Today’s prompt is quiet.
Sometimes I like the quiet, but mostly I am not good at being quiet. I like noise, life, sound. I always have music playing. Turning the radio on is the first thing I do in the morning, and one of the last things to go off at night.
I try not to sit in the quiet as it tends to give my brain too much time to think, but other times I need the quiet.
When we lost Emmet that is what I craved, I would work on the allotment in silence early in the morning until as late as possible, until I couldn’t work anymore, or I would sit in the Lady chapel in the church where it is vast and silent and I could be alone with my thoughts.
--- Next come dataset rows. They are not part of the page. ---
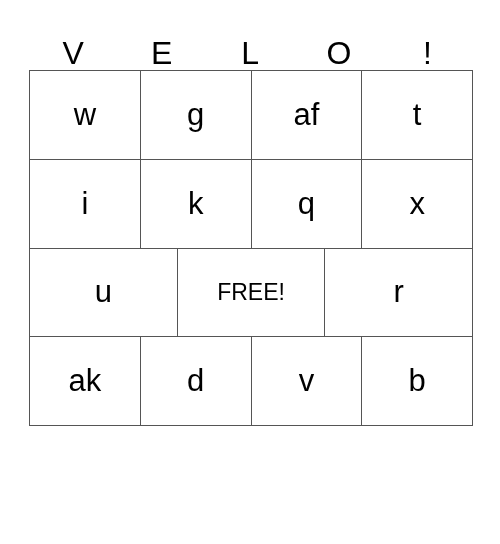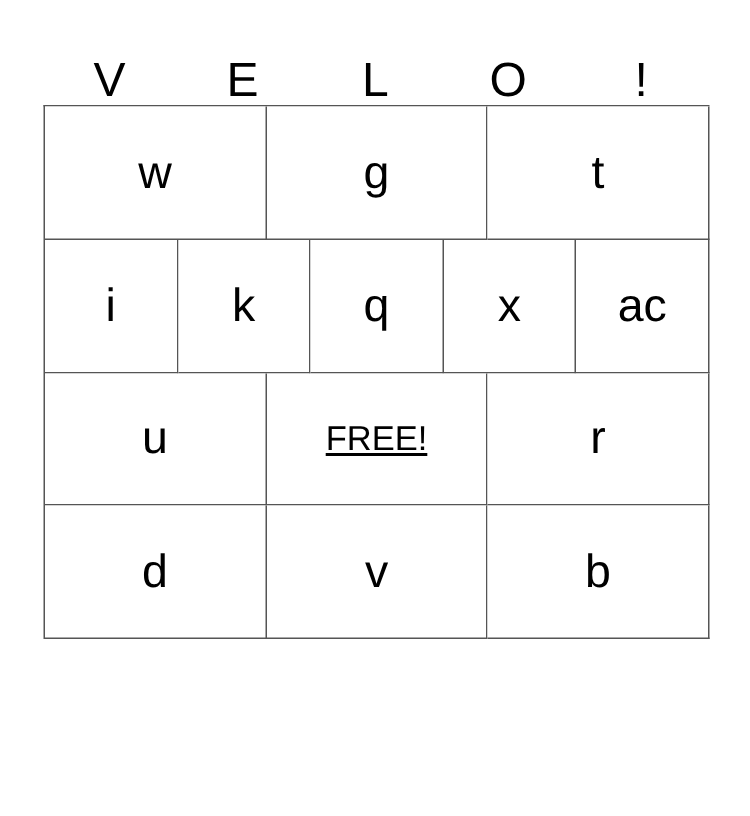--- a/index.html
+++ b/index.html
@@ -55,59 +55,59 @@
     justify-content: center;
     box-sizing: border-box;
     font-size: 31px;
     line-height: 32px;
     background: #ffffff;
     overflow: hidden;
   }
   .cell.free {
     font-size: 23px;
     line-height: 24px;
-    text-decoration: underline;
   }
 </style>
 </head>
 <body>
 
 <div id="card">
 
   <div id="header-row">
     <div class="header-cell">V</div>
     <div class="header-cell">E</div>
     <div class="header-cell">L</div>
     <div class="header-cell">O</div>
     <div class="header-cell">!</div>
   </div>
 
   <div id="grid">
 
     <div class="grid-row">
       <div class="cell">w</div>
       <div class="cell">g</div>
+      <div class="cell">af</div>
       <div class="cell">t</div>
     </div>
 
     <div class="grid-row">
       <div class="cell">i</div>
       <div class="cell">k</div>
       <div class="cell">q</div>
       <div class="cell">x</div>
-      <div class="cell">ac</div>
     </div>
 
     <div class="grid-row">
       <div class="cell">u</div>
       <div class="cell free">FREE!</div>
       <div class="cell">r</div>
     </div>
 
 
     <div class="grid-row">
+      <div class="cell">ak</div>
       <div class="cell">d</div>
       <div class="cell">v</div>
       <div class="cell">b</div>
     </div>
 
   </div>
 </div>
 
 </body></html>

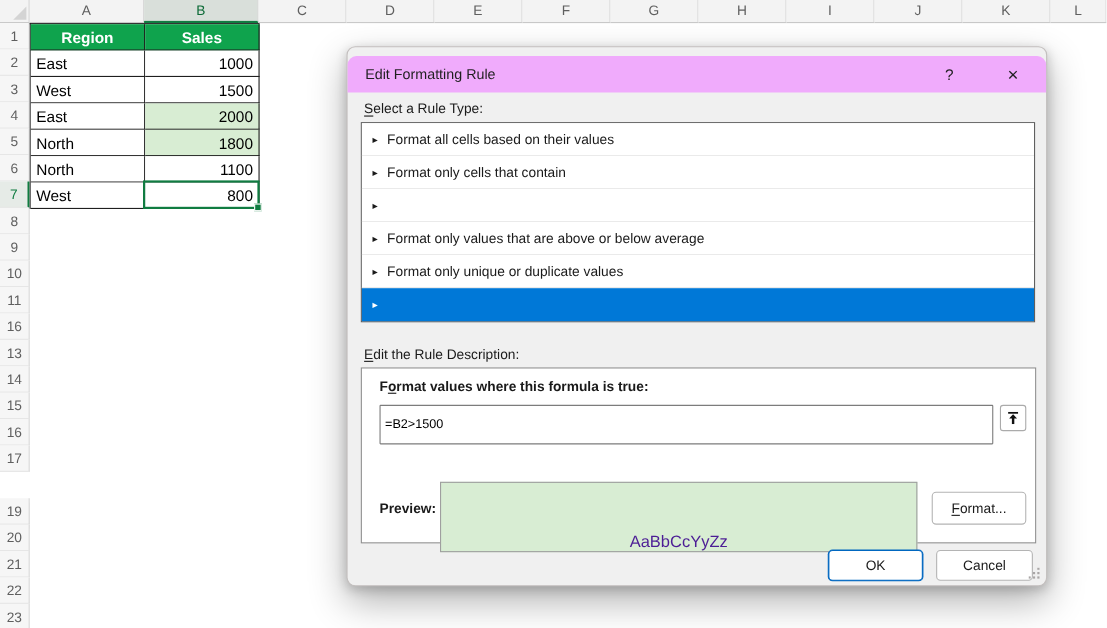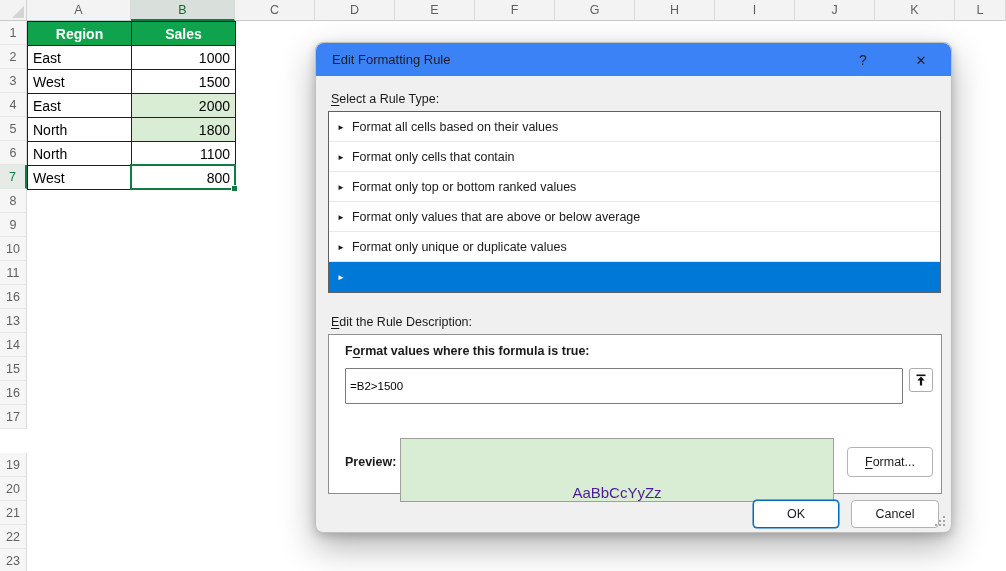--- a/index.html
+++ b/index.html
@@ -60,22 +60,22 @@
   }
 
   
   #dialog {
     position:absolute; left:315px; top:42px; width:637px; height:491px;
     background:#f0f0f0; border:1px solid #c3bfbe; border-radius:8px;
     box-shadow:0 14px 34px rgba(0,0,0,0.30), 0 3px 10px rgba(0,0,0,0.18);
     font-size:12.5px; color:#1a1a1a;
   }
   .titlebar {
-    position:absolute; left:0; top:0; right:0; height:33px;
-    background:#3b82f6; border-radius:8px 8px 0 0;
+    position:absolute; left:0; top:8px; right:0; height:33px;
+    background:#f0abfc; border-radius:8px 8px 0 0;
   }
   .titlebar .title { position:absolute; left:16px; top:9px; font-size:13px; color:#1f1f1f; }
   .tb-btn {
     position:absolute; top:5px; width:24px; height:24px; display:flex;
     align-items:center; justify-content:center; font-size:14px; color:#1f1f1f;
     cursor:default; border-radius:4px;
   }
   .tb-help { right:76px; }
   .tb-close { right:18px; font-size:13px; }
 
@@ -209,21 +209,20 @@
         <div class="rule-item">
           <span class="arrow">►</span>
           <span>Format all cells based on their values</span>
         </div>
         <div class="rule-item">
           <span class="arrow">►</span>
           <span>Format only cells that contain</span>
         </div>
         <div class="rule-item">
           <span class="arrow">►</span>
-          <span>Format only top or bottom ranked values</span>
         </div>
         <div class="rule-item">
           <span class="arrow">►</span>
           <span>Format only values that are above or below average</span>
         </div>
         <div class="rule-item">
           <span class="arrow">►</span>
           <span>Format only unique or duplicate values</span>
         </div>
         <div class="rule-item sel">

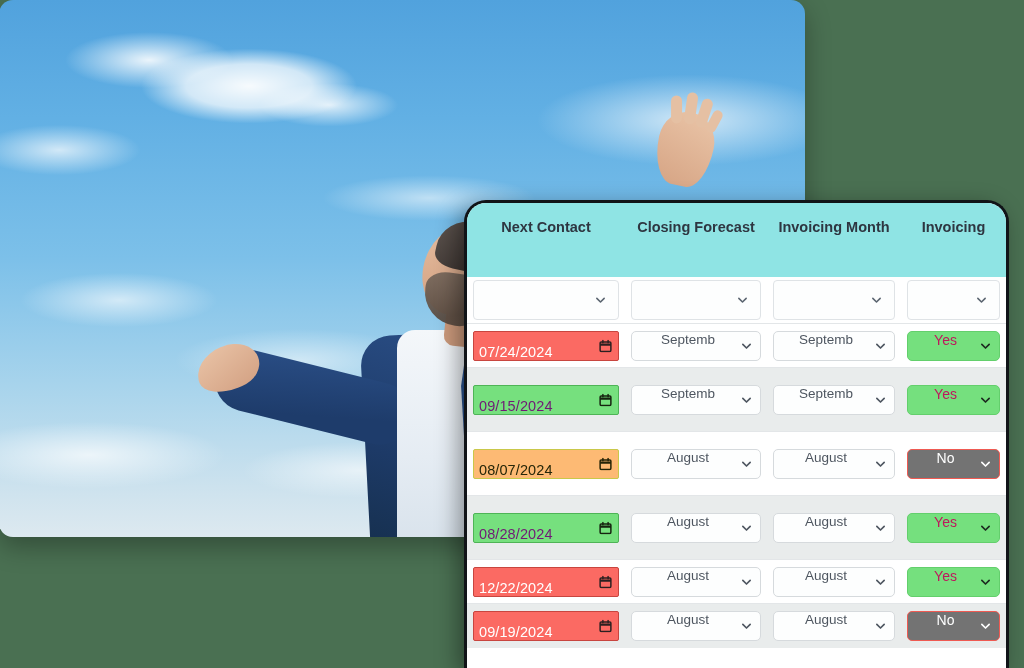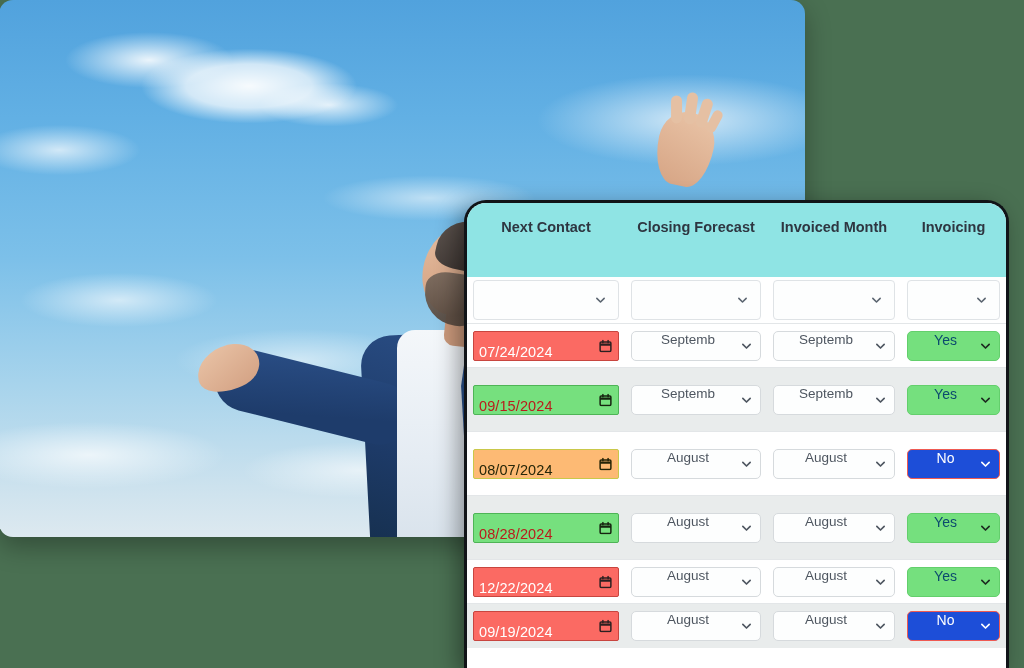--- a/index.html
+++ b/index.html
@@ -186,22 +186,22 @@
   }
   .sel .chev {
     position: absolute; right: 8px; top: 50%; transform: translateY(-50%);
     width: 11px; height: 11px; pointer-events: none;
   }
   .sel .chev svg { display: block; }
 
   .sel.filter { height: 40px; border-radius: 4px; border-color: #dfe3e6; }
   .sel.filter .chev { right: 12px; }
 
-  .sel.yes { background: #75e07e; border-color: #63cf6c; color: #0c4a6e; font-size: 14px; }
-  .sel.no  { background: #1d4ed8; border-color: #ef5a52; color: #ffffff; font-size: 14px; }
+  .sel.yes { background: #75e07e; border-color: #63cf6c; color: #be185d; font-size: 14px; }
+  .sel.no  { background: #737373; border-color: #ef5a52; color: #ffffff; font-size: 14px; }
 
   
   .date {
     position: relative;
     width: 100%;
     height: 30px;
     border: 1px solid rgba(0,0,0,0.28);
     border-radius: 2px;
     display: flex;
     align-items: flex-end;
@@ -209,21 +209,21 @@
     font-size: 14.5px;
     letter-spacing: .1px;
     white-space: nowrap;
     overflow: hidden;
   }
   .date .cal {
     position: absolute; right: 6px; top: 50%; transform: translateY(-50%);
     width: 13px; height: 13px;
   }
   .date.red    { background: #fb6a63; color: #ffffff; border-color: #c8453f; }
-  .date.green  { background: #76e07e; color: #b91c1c; border-color: #4eb456; }
+  .date.green  { background: #76e07e; color: #701a75; border-color: #4eb456; }
   .date.yellow { background: #fdba74; color: #262608; border-color: #c9c84a; }
   .date.red .cal path,   .date.red .cal rect   { stroke: #2b2020; }
   .date.green .cal path, .date.green .cal rect { stroke: #16220f; }
   .date.yellow .cal path,.date.yellow .cal rect{ stroke: #232306; }
 </style>
 </head>
 <body>
 
 <div id="photo-card">
   <div class="sky"></div>
@@ -254,21 +254,21 @@
       <colgroup>
         <col class="c-next">
           <col class="c-close">
           <col class="c-inv-month">
           <col class="c-invoiced">
       </colgroup>
       <thead>
         <tr>
           <th>Next Contact</th>
           <th>Closing Forecast</th>
-          <th>Invoiced Month</th>
+          <th>Invoicing Month</th>
           <th>Invoicing</th>
         </tr>
       </thead>
       <tbody>
         <tr class="filter-row">
           <td>
             <div class="sel filter">
               <span></span>
               <span class="chev">
                 <svg viewBox="0 0 12 12" width="11" height="11">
I kept my loss quiet, and still do more or less, except here, obviously. I don’t like keeping it quiet, but also, tipping the apple cart just doesn’t seem worth it at this point in my life.
But here I try to break the silence, I try to speak out. I am the one in four, and I don’t think miscarriage should be an issue that is taboo and silent. Yet I also know that I have chosen to be quiet on the issue in everyday life, because of the stigma, around both pregnancy at a young age, being an unmarried mother, and miscarriage.
I keep quiet because of how people react to babyloss. Because the idea of hearing ‘it was for the best’, was and is unbearable- yet because of my age that is how I am supposed to feel.
I am supposed to think I ‘dodged the bullet there’ or whatever, or that because of how early along I was that my loss is less valid, but I don’t. A loss is a loss, and Emmet was as real to me as any of the babies I have held, despite the fact they were no more than a clump of cells biologicaly speaking.